▶

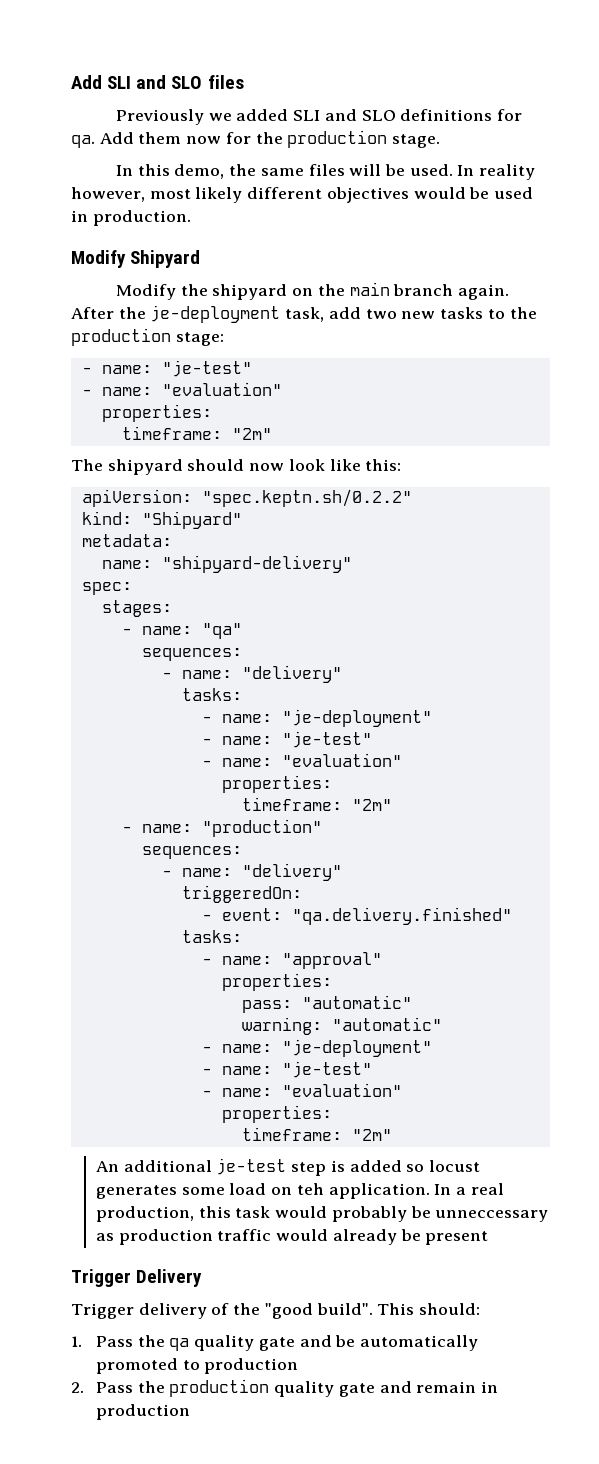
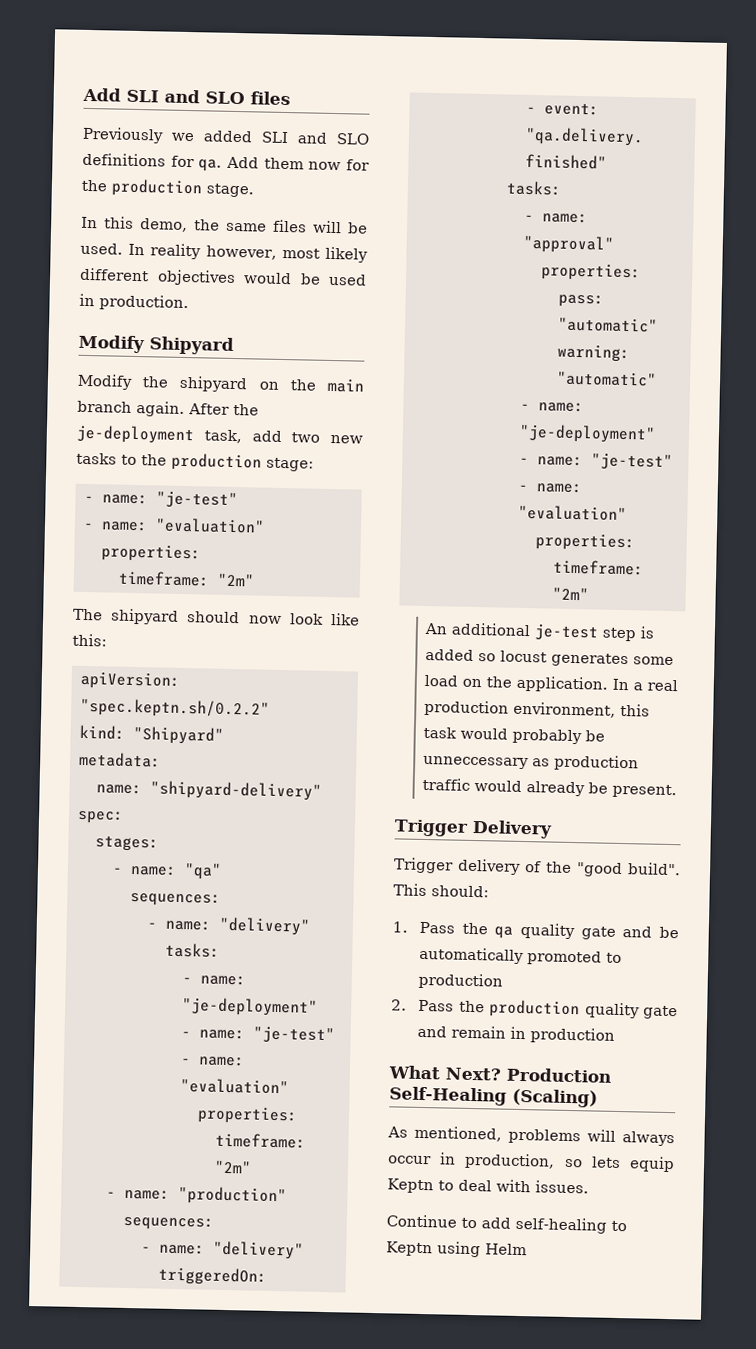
- An additional je-test step is added so locust generates some load on teh application.
+ An additional je-test step is added so locust generates some load on the application.
- In a real production, this task would probably be unneccessary as production traffic would already be present
+ In a real production environment, this task would probably be unneccessary as production traffic would already be present.
+ What Next? Production Self-Healing (Scaling)
+ As mentioned, problems will always occur in production, so lets equip Keptn to deal with issues.
+ Continue to add self-healing to Keptn using Helm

◀

▶ _Your goal_:
Copy each line of the listing above that contains the word "application".

▶ _Exercise solution_:
- An additional je-test step is added so locust generates some load on teh application.
+ An additional je-test step is added so locust generates some load on the application.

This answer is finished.